Correlation of supply and demand shocks: Using the methodology outlined in the previous section, we estimate the structural VAR model on annual data for all the seven countries (see appendix 2 for data sources).15 Two lags are chosen for the VAR in order to capture the business cycles. The estimated results for supply and demand shocks are presented in tables 7 and 8.16

Tables 7a, 7b and 8c report the correlation of supply and demand shocks among the SAARC countries. While the estimated correlation coefficients of supply shocks ranged between -0.39 and 0.68 for Western Europe, -0.16 and 0.71 for East Asia, and – 0.59 and 0.72 for the Americas (Bayoumi and Eichengreen (1994)), the correlation coefficients for South Asia range between -0.41 and 0.29 (for entire sample) and between -0.68 and 0.53 (from 1995-2003). For the entire sample, about 1/3rd correlations are positive, but this number increases to about 50% for the more recent time period (1995-2003). In fact, Sri Lanka and Pakistan seem to display positive and stronger correlations with India in the recent times.

The correlation coefficients for demand shocks ranged from -0.21 to 0.65 for Western Europe, -0.39 to 0.7 for East Asia and -0.45 to 0.7 for the Americas (Bayoumi and Eichengreen (1994)), the range for South Asia is -0.3 to 0.57. The table shows that 81 % of the correlations are positive.

15 Annual data was used in order to make this study comparable to Bayoumi and Eichengreen (1994). Standard unit root tests (not presented in the paper) indicate that the series are non-stationary in levels, but stationary in first differences for all series, except for the first difference of CPI for Maldives and Pakistan. Since research indicates that unit root tests of economic variables suffer from lack of power, when a series is stationary, but highly correlated, rejection of the unit root hypothesis requires a considerably longer sample period that is typically available-which seems to be the case here.

Size of disturbances and speed of adjustment: The typical size of disturbances is another important economic characteristic since larger disturbances can have very disruptive effects, and may require policy independence (e.g., monetary policy) to offset them. Similarly, if the speed with which the economies adjust to disturbances is slow, then the cost of fixing the exchange rate and losing policy autonomy increases.
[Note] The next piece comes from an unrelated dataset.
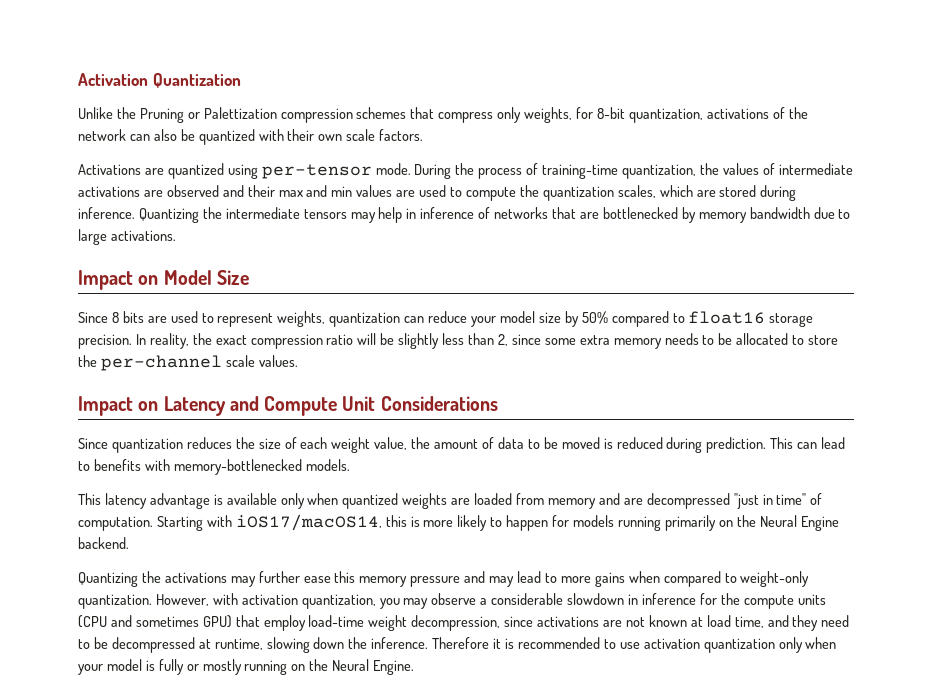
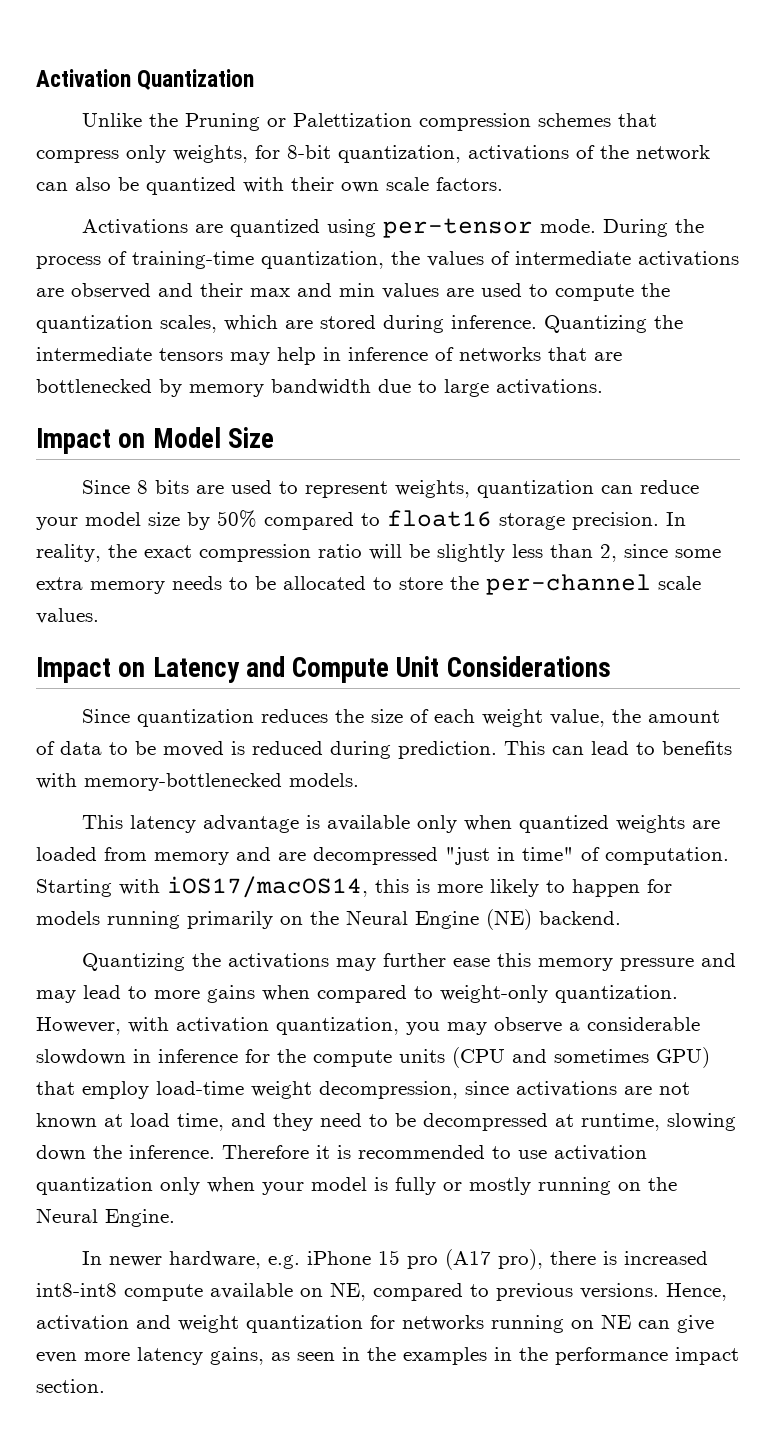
- Starting with iOS17/macOS14, this is more likely to happen for models running primarily on the Neural Engine backend.
+ Starting with iOS17/macOS14, this is more likely to happen for models running primarily on the Neural Engine (NE) backend.
+ In newer hardware, e.g. iPhone 15 pro (A17 pro), there is increased int8-int8 compute available on NE, compared to previous versions. Hence, activation and weight quantization for networks running on NE can give even more latency gains, as seen in the examples in the performance impact section.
In order to assess the size of disturbances, we use the long-run effect on output from the impulse response functions for the size of supply shocks and the sum of the first year’s impact on output and prices for the demand shocks. For the speed of adjustment, we estimate the response after two years as a share of the long run effect (following Bayoumi and Eichengreen (1994)).

Table 8 displays the size and the speed of adjustment for supply and demand disturbances for different geographic regions.17 The SAARC economies experience the smallest supply disturbances compared to the other regions. The demand disturbance is larger than Western Europe’s but smaller than East Asia and the Americas. The speed of adjustment is fastest for demand disturbances and ranks second for supply disturbances after East Asia. Almost all the adjustment to the disturbances is completed within two years. Within the SAARC region, adjustment to demand disturbances is fastest in Bhutan and slowest in Maldives (where only 50% of the adjustment is completed within the first two years). However, Maldives has the fastest adjustment to supply disturbances, while Pakistan is the slowest in responding to supply shocks (only 61% of the adjustment is completed within the first two years).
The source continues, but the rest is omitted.